Los obreros sólo tienen un arma contra todo esto: alimentar en sí mismos la convicción profunda de que la organización en Consejos representa una forma de igualdad superior y más perfecta. ¿No es la forma de igualdad adaptada a una sociedad en la que la producción y la existencia humana son dirigidas de manera consciente? Se puede uno preguntar si el término democracia es adecuado, pues cracia indica un dominio por la fuerza que, en este caso, no existe. Si los individuos deben adaptarse al conjunto, no hay, por lo tanto, gobierno sobre el pueblo: el pueblo mismo es el gobierno. La organización en Consejos es el único medio por el que la humanidad trabajadora organiza sus actividades vitales, sin que tenga necesidad de un Gobierno para dirigirla.

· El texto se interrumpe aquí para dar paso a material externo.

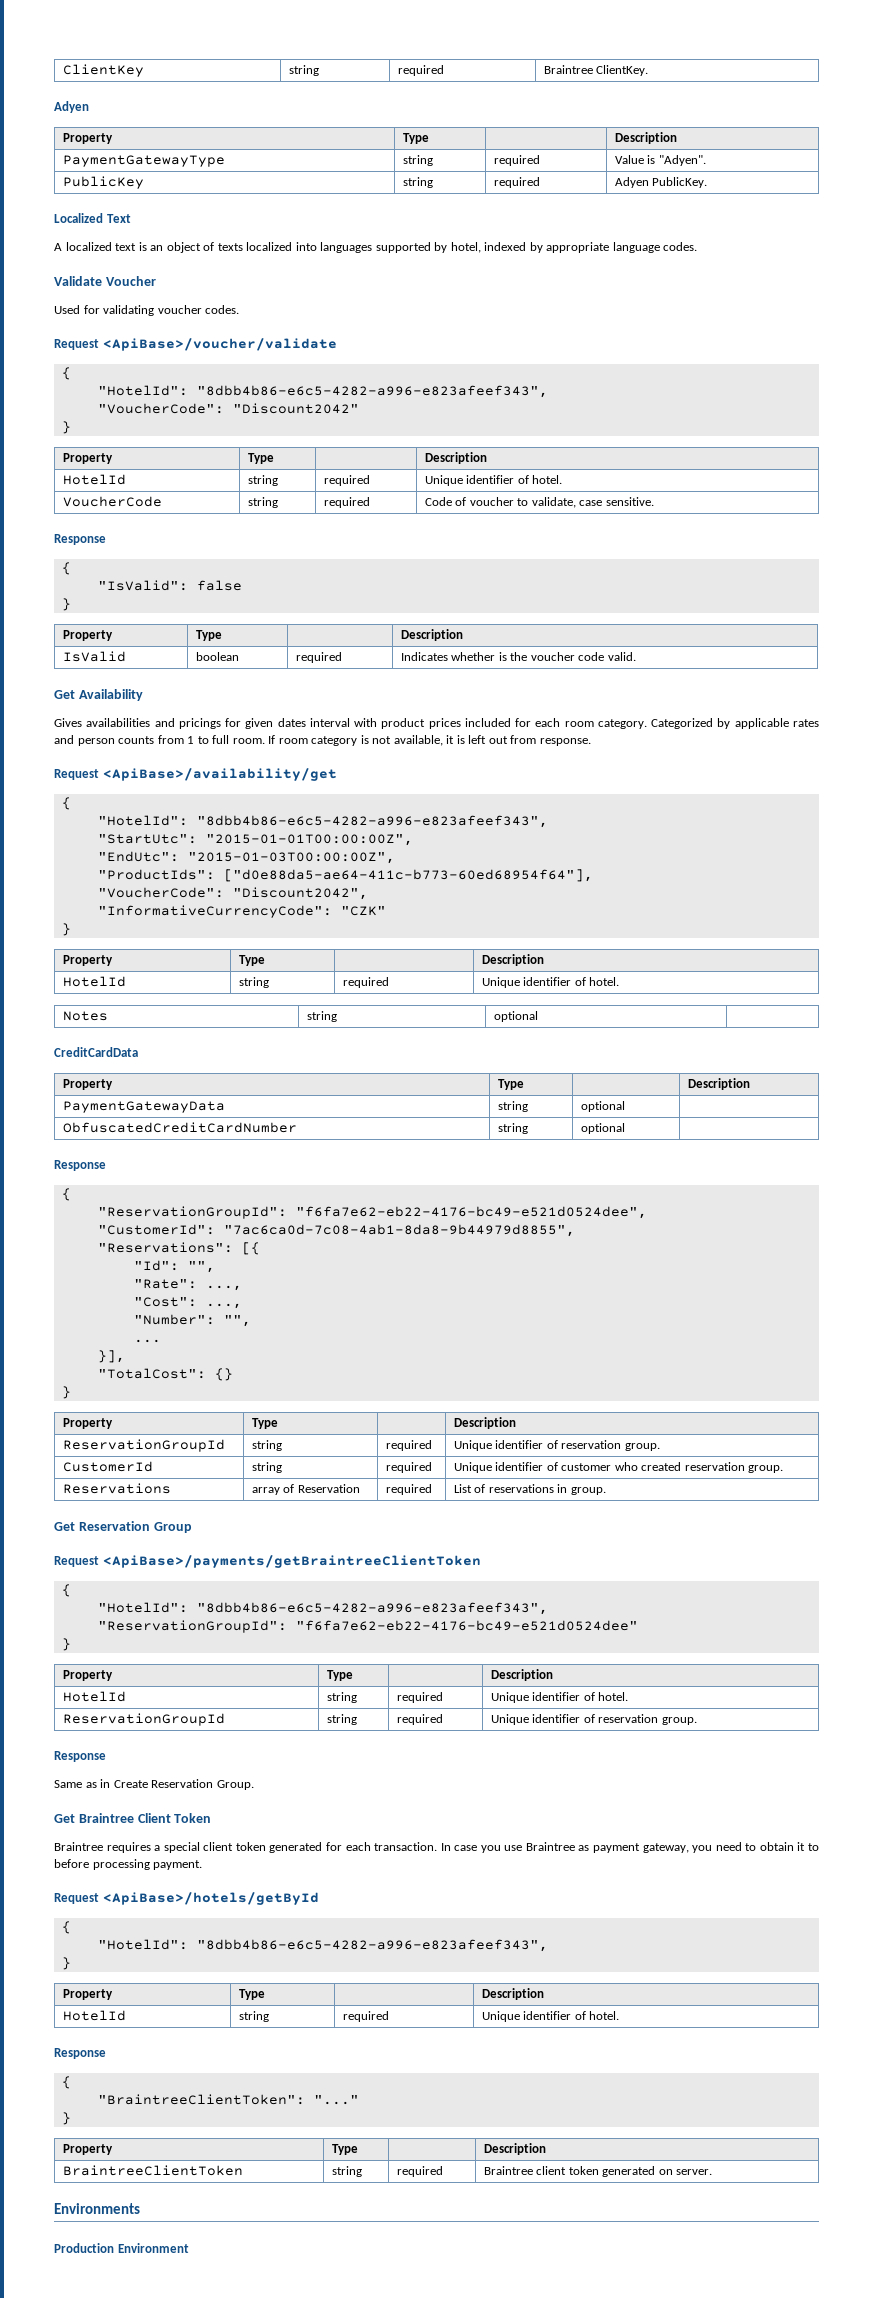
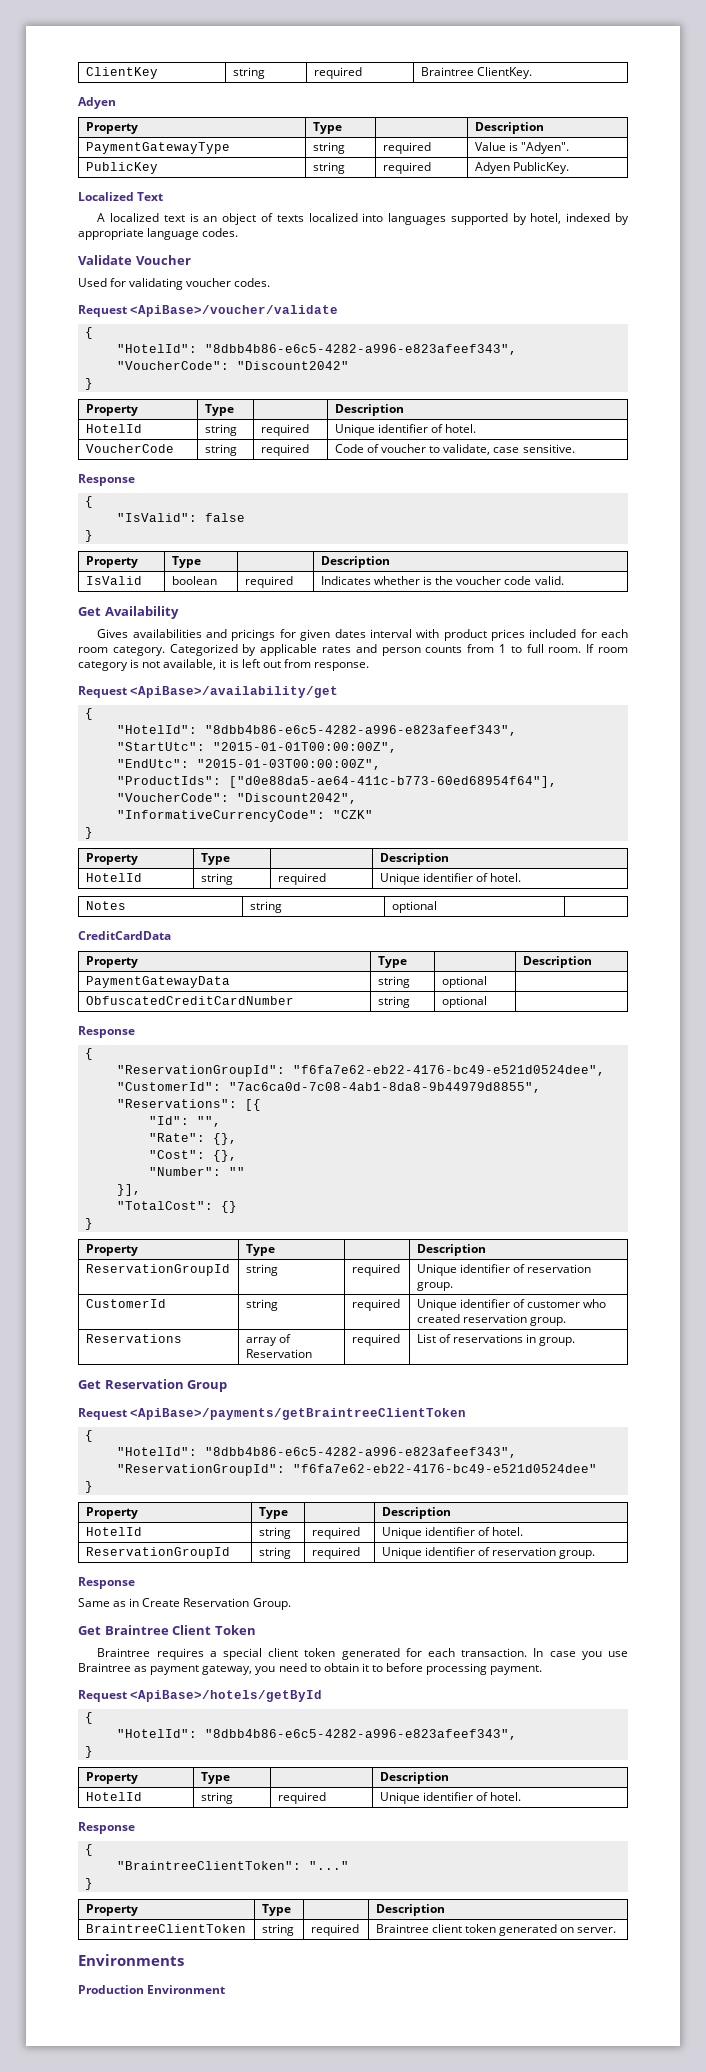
- "Rate": ...,
+ "Rate": {},
- "Cost": ...,
+ "Cost": {},
- "Number": "",
- ...
+ "Number": ""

Si se quiere permanecer verdaderamente unido al valor emocional que lleva consigo desde hace mucho tiempo la palabra democracia, se puede decir que la organización en Consejos representa la más elevada forma de democracia, la verdadera democracia del trabajo. La democracia política, burguesa, no puede ser, en el mejor de los casos, más que formal: da a cada uno los mismos derechos legales, pero no se preocupa apenas de saber si de ello resulta algún tipo de seguridad en la vida, porque no se ocupa ni de la vida económica ni de la producción. El trabajador tiene este derecho de vender su fuerza de trabajo, pero no está seguro de lograrlo. La democracia de los Consejos, por el contrario, es una verdadera democracia, puesto que asegura la subsistencia de todos los productores que colaboran en tanto que dueños libres e iguales de sus fuentes de vida. De nada sirve esperar leyes o decretos que garanticen a todos el derecho efectivo de participar, en los hechos, en las tomas de decisión; en este terreno, la igualdad real no se verá en los hechos más que el día en que el trabajo, en todas sus formas, sea organizado por los trabajadores mismos. Los parásitos que no participan en la producción se excluirán por sí mismos automáticamente de toda participación en las decisiones; pero este hecho no puede ser considerado como una falta de democracia: no es su persona, sino su función la que les habrá excluido de estas decisiones.

Se escucha decir con frecuencia que el mundo moderno se encuentra frente a un dilema fundamental: ¿Democracia o dictadura? Para acabar diciendo que la clase obrera debe apoyar con todas sus fuerzas la causa de la democracia. En realidad, esta alternativa oculta una escisión entre grupos capitalistas, según la respuesta que den a la siguiente pregunta: ¿Es mejor preservar el sistema mediante una superchería democrática —es decir, seguir la vía «suave»— o mediante una obligación dictatorial —es decir, escoger la vía dura—? Es el problema de siempre: ¿Cuál es el mejor método para impedir que los esclavos se subleven, el paternalismo o el terror? Si fueran consultados sobre ello, nadie dudaría de que los esclavos dirían que prefieren ser tratados con benevolencia, mejor que con ferocidad; si permiten que se abuse de ellos, hasta el punto de confundir la vía «suave» con la de la libertad, renuncian al mismo tiempo a su emancipación. En nuestra época, el dilema se plantea en estos términos en lo que concierne a la clase obrera: o bien la organización en Consejos, la democracia de los trabajadores, o bien la democracia del derecho formal, la democracia falaz y aparente de la burguesía. Proclamando la democracia de los Consejos, los obreros trasladan la lucha de la forma política al trasfondo económico. O, más exactamente —ya que la política no es más que la forma y el instrumento de lo económico— substituyen las fórmulas vacías con la acción política revolucionaria, la toma de los medios de producción. El vocablo democracia política sirve para desviar a los obreros de su verdadero objetivo. Sólo preocupándose de llevar a la práctica el principio de la organización en Consejos, los trabajadores resolverán el gran problema.